Bir Hasdal Mektubu - Emin Çölaşan

Sevgili okuyucularım, Balyoz davasından Hasdal askeri cezaevinde yatmakta olan ve
Silivri mahkemesinde yargılanan kurmay albay Mustafa Önsel’den aldığım mektubu sizlere –
biraz kısaltarak- özetliyorum.
Bu mektuplara bu köşede bazen yer veriyorum çünkü gerek Ergenekon ve gerekse
Balyoz ve bağlantılı davalarda tutuklu yargılanan sanıkların masum olduğuna inanıyorum.
Hemen hepsi orada boşuna yatıyor.
Duruşmaların ne zaman biteceği belli değil. Duruşmalarda avukatlara bile yeterince
söz hakkı verilmiyor, savunmalar düzgün yapılamıyor. Tutuklu sanıkların lehine olan tüm
deliller özenle gizleniyor, gündeme getirilmiyor.
İşte kurmay albay Mustafa Önsel’in yazdığı ve elime dün geçen mektup:
“Sayın Çölaşan, ben Mustafa Önsel. Sanıyorum beni hatırladınız. (Kendisiyle bir
kez tanışmıştık, bu cümleyi o nedenle yazıyor. Elbette hatırladım.) En içten selam ve saygı
sunuyorum.
Bu mektubu yazmaktaki amacım şu anda devam eden siyasi davalara bir kez
daha dikkatinizi çekmek, fikir namusuna ve vatanseverliğine, sayısı giderek tükenen
gerçek gazetecilerden biri olduğunuza inandığım içindir. Ülkemizin durumunun bizim
penceremizden nasıl göründüğünü sizinle paylaşmaktır.

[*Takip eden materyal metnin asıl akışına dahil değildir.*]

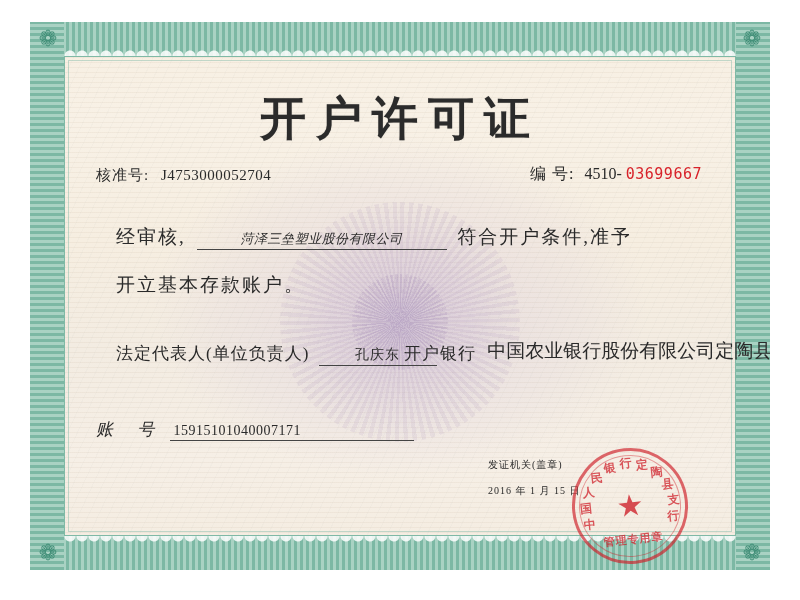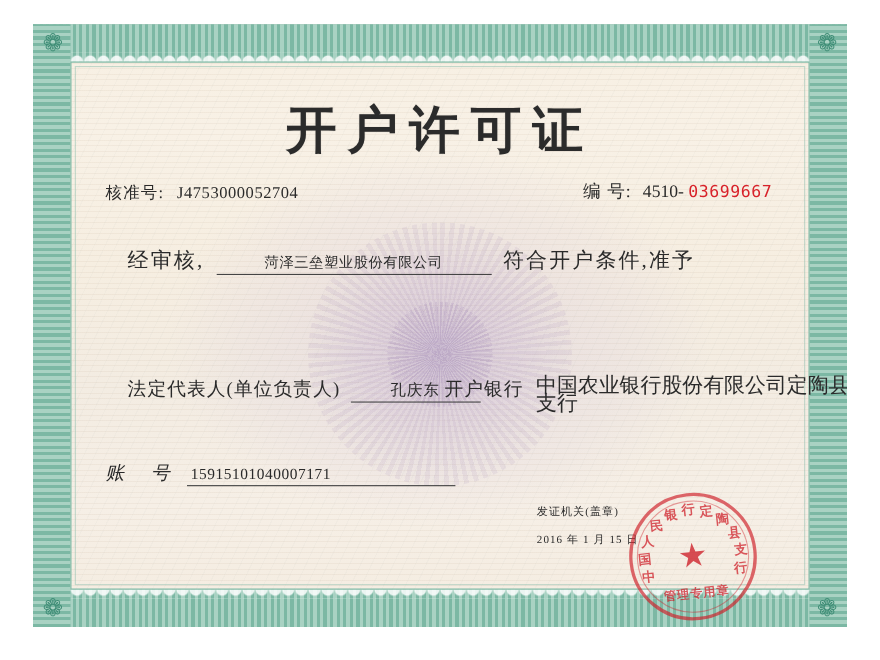--- a/index.html
+++ b/index.html
@@ -236,6 +236,7 @@
     margin: 0 4px;
     vertical-align: baseline;
     padding-bottom: 1px;
+    font-style: italic;
   }
   .para2 {
     position: absolute;

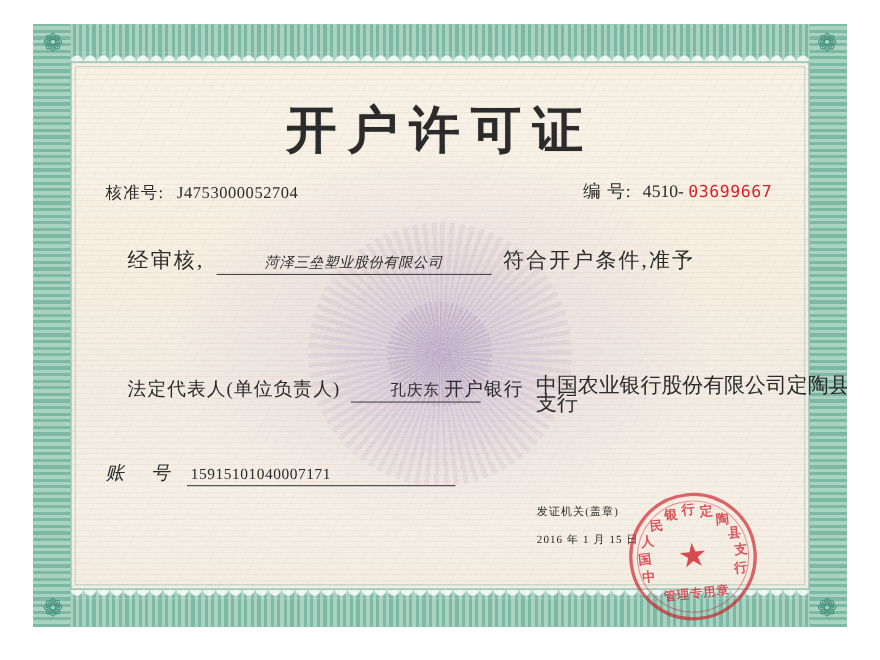--- a/index.html
+++ b/index.html
@@ -421,6 +421,7 @@
         <span>符合开户条件,准予</span>
       </div>
 
+      <div class="para2">开立基本存款账户。</div>
 
       <div class="row-rep">
         <span>法定代表人(单位负责人)</span>

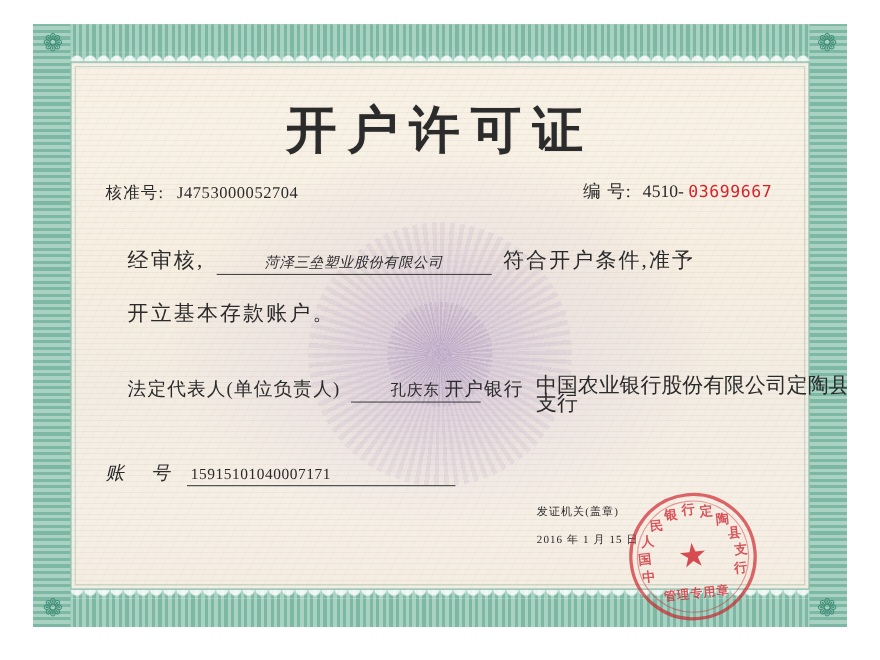--- a/index.html
+++ b/index.html
@@ -432,7 +432,6 @@
         <span>开户银行</span>
         <span class="bank-name">
           <span>中国农业银行股份有限公司定陶县</span>
-          <span class="bank-line2">支行</span>
         </span>
       </div>
 

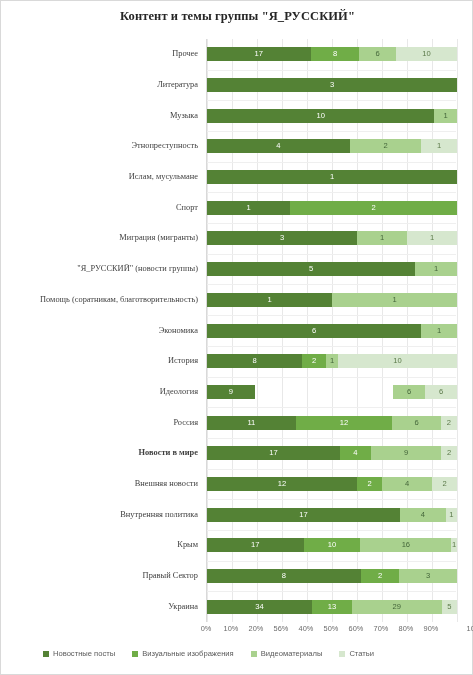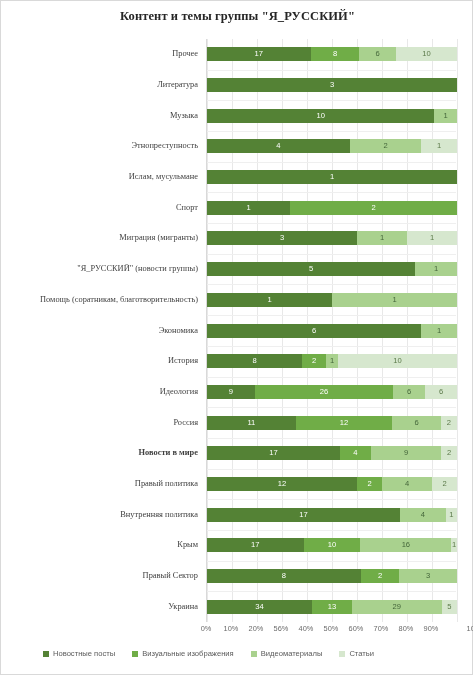--- a/index.html
+++ b/index.html
@@ -253,7 +253,6 @@
         </div>
         <div class="bar-row" style="top: 345.868px; width: 250px;">
           <div class="seg s1" style="left: 0px; width: 47.8723px; background: rgb(84, 130, 53);">9</div>
-          <div class="seg s2" style="left: 47.8723px; width: 138.298px; background: rgb(112, 173, 71);">26</div>
           <div class="seg s3" style="left: 186.17px; width: 31.9149px; background: rgb(169, 209, 142);">6</div>
           <div class="seg s4" style="left: 218.085px; width: 31.9149px; background: rgb(214, 231, 206);">6</div>
         </div>

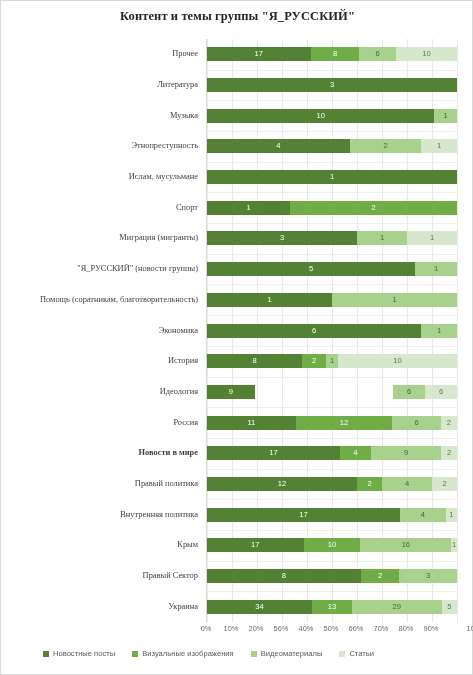--- a/index.html
+++ b/index.html
@@ -167,7 +167,7 @@
         <div class="cat-label" style="top: 347.868px;">Идеология</div>
         <div class="cat-label" style="top: 378.553px; text-align: center;">Россия</div>
         <div class="cat-label" style="top: 409.237px; font-weight: bold;">Новости в мире</div>
-        <div class="cat-label" style="top: 439.921px;">Правый политика</div>
+        <div class="cat-label" style="top: 439.921px;">Внешняя новости</div>
         <div class="cat-label" style="top: 470.605px;">Внутренняя политика</div>
         <div class="cat-label" style="top: 501.289px;">Крым</div>
         <div class="cat-label" style="top: 531.974px;">Правый Сектор</div>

Her geçen gün batağa çekilen ülkemizde bizler cezaevindeyken, ülkemiz de
giderek cezaevine dönüşüyor. Bu gidişle, çıkınca da özgürlüğün bir kıymeti olmayacak.
Hukuk giderek, daha koyu rengi ile dikta rejiminin kılıfı haline getiriliyor.
Hitler Almanyasında ‘Önce karşı komşumu götürdüler, Yahudi diye ses
çıkarmadım’ diye başlayan, en sonunda kendi kapısına götürmeye geldiklerinde ‘Artık
benim için bağıracak kimse kalmamıştı’ diyen papazın hikayesi ne kadar öğreticidir.
Sıra başkalarına da gelmeden bu gidişe ‘Dur’ denmeli, mücadele edilmeli, onurlu
bir direnç gösterilmeli diyorum. Tıpkı sizin yaptığınız gibi.
Cesaret, cezaevinde bile insanı özgür kılar. Ama korkaklık, cezaevini insanın
ruhunda devamlı yaşatır.
Ne yazık ki toplumumuz bir kesimiyle sindirilmiş, bir kesimiyle uyutulmuş
durumdadır. Bu tepkisizlik daha ne kadar sürecek, bilemiyorum.
Şu anda yürütülen siyasi davalar emperyalizmin güdümünde, demokrasi kılıflı,
dikta rejimine koşar adım gidilen bir dönemde toplumu oyalama ve uyutma
amaçlı ‘Cambaza bak’ projeleridir.
Toplum bu davalarla oyalanırken enflasyon, bütçe açığı, borsanın yüzde 80’inin
yabancıların eline geçmiş olması hiç önemli değildir!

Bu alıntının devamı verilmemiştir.